Until the corona pandemic, it was a matter of course for students to “migrate”.

They changed their place of study in their own country, completed Erasmus semesters and completed degrees abroad.

Some pursued their further careers there and integrated themselves into the labor market and scientific system of their new homeland.

All of this should be possible again soon.

Hardly any other area of ​​world society was and remains more mobile than university education and science.

Scholars have always been on the go.

But when did student mobility become a mass phenomenon?

Isabella Löhr draws attention to the four decades before the First World War.

In an era of economic growth and new transport and communication technologies, the number of emigrants increased dramatically.

Western Europeans flocked to North America and Russia, Indians to the British Caribbean, Chinese to Northeast Asia and the American West Coast.

This new migration landscape also included students.

Their targets were not factories, farms or plantations, but universities.

Unlike artisans, maids, or agricultural "coolies," they did not set out in the hundreds of thousands or even millions.

When it comes to elite migration, “mass phenomenon” can only mean that an academic stay abroad has become an attractive and viable option for the first time.

In an era in which only a few people spent a part of their lives at universities, those studying abroad formed a minority within the minority of the educated and those seeking education.

In contrast to the young nobles, who in the eighteenth century embarked on an individually designed grand tour with their court masters, the mobile students - mostly men - around 1900 were not free roaming educational tourists.

They benefited from new enabling structures.

Governments in independent countries, as well as in some colonies, pursued a policy of external training for young people.
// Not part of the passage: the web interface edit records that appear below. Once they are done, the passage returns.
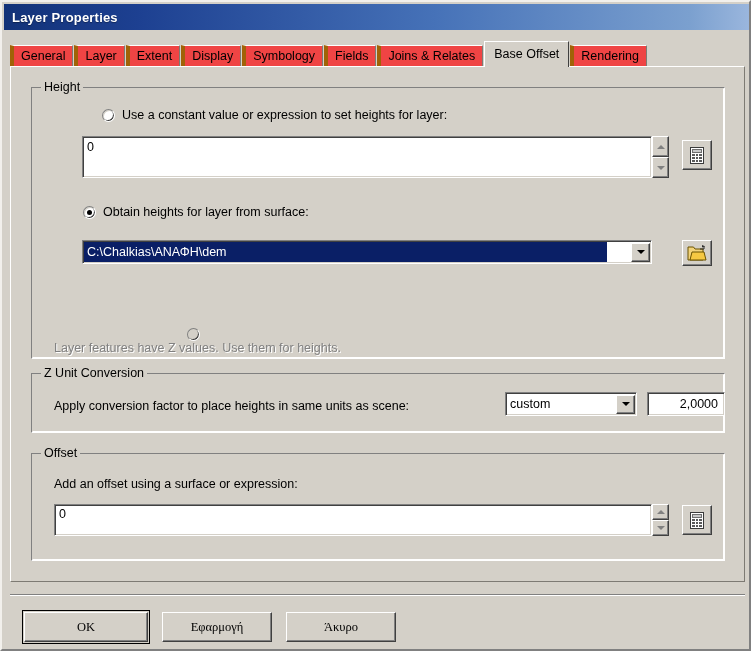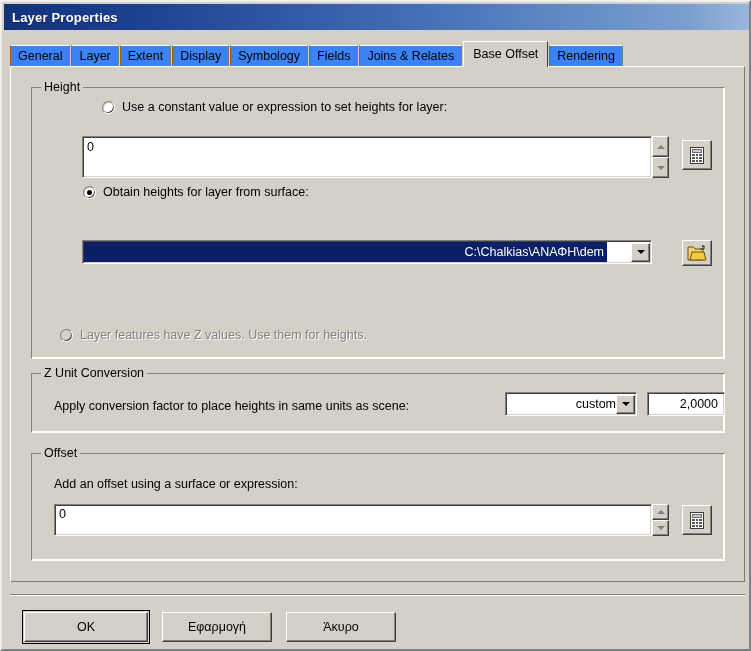--- a/index.html
+++ b/index.html
@@ -51,22 +51,22 @@
     position: absolute;
     left: 8px; top: 40px;
     width: 739px; height: 24px;
     display: flex;
     align-items: flex-end;
   }
   .tab {
     height: 21px;
     line-height: 21px;
     padding: 0 7px;
-    background: #3b82f6;
-    border-left: 1px solid #a16207;
+    background: #ef4444;
+    border-left: 4px solid #a16207;
     border-top: 1px solid #ffffff;
     border-right: 1px solid #7d7a73;
     box-sizing: border-box;
     font-size: 12.5px;
     white-space: nowrap;
     margin-right: 1px;
     color: #000;
   }
   .tab.selected {
     height: 26px;
@@ -95,21 +95,20 @@
     box-sizing: border-box;
   }
 
   
   .groupbox {
     position: absolute;
     border: 1px solid #808080;
     border-right-color: #ffffff;
     border-bottom-color: #ffffff;
     box-sizing: border-box;
-    text-align: right;
   }
   .groupbox .inner-border {
     position: absolute;
     left: 0; top: 0; right: 0; bottom: 0;
     border: 1px solid #ffffff;
     border-left-color: transparent;
     border-top-color: transparent;
     pointer-events: none;
   }
   .gb-label {
@@ -360,20 +359,21 @@
     width: 735px; height: 2px;
     border-top: 1px solid #808080;
     border-bottom: 1px solid #ffffff;
     box-sizing: border-box;
   }
   #buttonbar { position: absolute; left: 22px; top: 610px; display: flex; }
   .dlg-btn {
     height: 30px;
     margin-right: 14px;
     font-size: 12.5px;
+    font-family: Liberation Serif, serif;
   }
   #btn-ok      { width: 124px; position: relative; }
   #btn-ok::before {
     content: "";
     position: absolute;
     left: -3px; top: -3px; right: -3px; bottom: -3px;
     border: 1px solid #000;
     pointer-events: none;
   }
   #btn-cancel  { width: 110px; }
@@ -399,21 +399,21 @@
     <div class="tab selected">Base Offset</div>
     <div class="tab">Rendering</div>
   </div>
 
   <div id="tabpage">
 
     <div class="groupbox" id="gb-height">
       <span class="inner-border"></span>
       <span class="gb-label">Height</span>
 
-      <div class="radio-row" style="left:22px; top:12px;padding-left:48px;">
+      <div class="radio-row" style="left:22px; top:20px;padding-left:48px;">
         <span class="radio"></span>
         <span class="radio-label">Use a constant value or expression to set heights for layer:</span>
       </div>
 
       <div class="textbox tall" style="left:50px; top:48px; width:570px; height:42px;">
         <span>0</span>
       </div>
       <div class="spinner" style="left:620px; top:48px; width:17px; height:42px;">
         <div class="spin-btn">
             <span class="arrow-up gray"></span>
@@ -432,21 +432,21 @@
               <i></i>
               <i></i>
               <i></i>
               <i></i>
               <i></i>
               <i></i>
             </span>
         </span>
       </div>
 
-      <div class="radio-row" style="left:22px; top:97px;padding-left:29px;">
+      <div class="radio-row" style="left:22px; top:117px;padding-left:29px;">
         <span class="radio checked"></span>
         <span class="radio-label">Obtain heights for layer from surface:</span>
       </div>
 
       <div id="combo-surface">
         <span class="sel-text">C:\Chalkias\ΑΝΑΦΗ\dem</span>
         <span class="combo-arrow-btn">
           <span class="arrow-down"></span>
         </span>
       </div>
@@ -455,21 +455,21 @@
           <svg width="20" height="17" viewBox="0 0 20 17">
             <path d="M1,4 L1,15 L16,15 L16,4 L8,4 L6.5,2 L1,2 Z" fill="#f2d37a" stroke="#6b5300" stroke-width="1"></path>
             <path d="M3,15 L19,15 L17,7 L5,7 Z" fill="#f5c842" stroke="#6b5300" stroke-width="1"></path>
             <path d="M13,4 L17,4 L17,1" fill="none" stroke="#2b2b2b" stroke-width="1"></path>
             <path d="M15,0 L18,1.2 L15,2.6 Z" fill="#2b2b2b"></path>
           </svg>
         </span>
       </div>
 
 
-      <div class="radio-row" style="left:28px; top:240px;">
+      <div class="radio-row" style="left:22px; top:240px;flex-direction:column;">
         <span class="radio disabled"></span>
         <span class="radio-label disabled">Layer features have Z values.  Use them for heights.</span>
       </div>
     </div>
 
     <div class="groupbox" id="gb-zunit">
       <span class="inner-border"></span>
       <span class="gb-label">Z Unit Conversion</span>
 
       <span id="zunit-text">Apply conversion factor to place heights in same units as scene:</span>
Talented young people were sent to the scientific centers of Europe and North America, and around the turn of the century also from China to Japan.

After a few years, they were expected to be useful as “returned students” in their home countries, preferably in government service.

Conversely, prospective students were recruited.

The Christian mission saw this as a promising new strategy: While missionaries continued to be sent to the realms of “paganism”, there was a good deal to be said for bringing potential converts to Christian countries and winning them over to the faith there.

This was made easier when Christian - this book is about Protestant - reception organizations looked after the arrivals.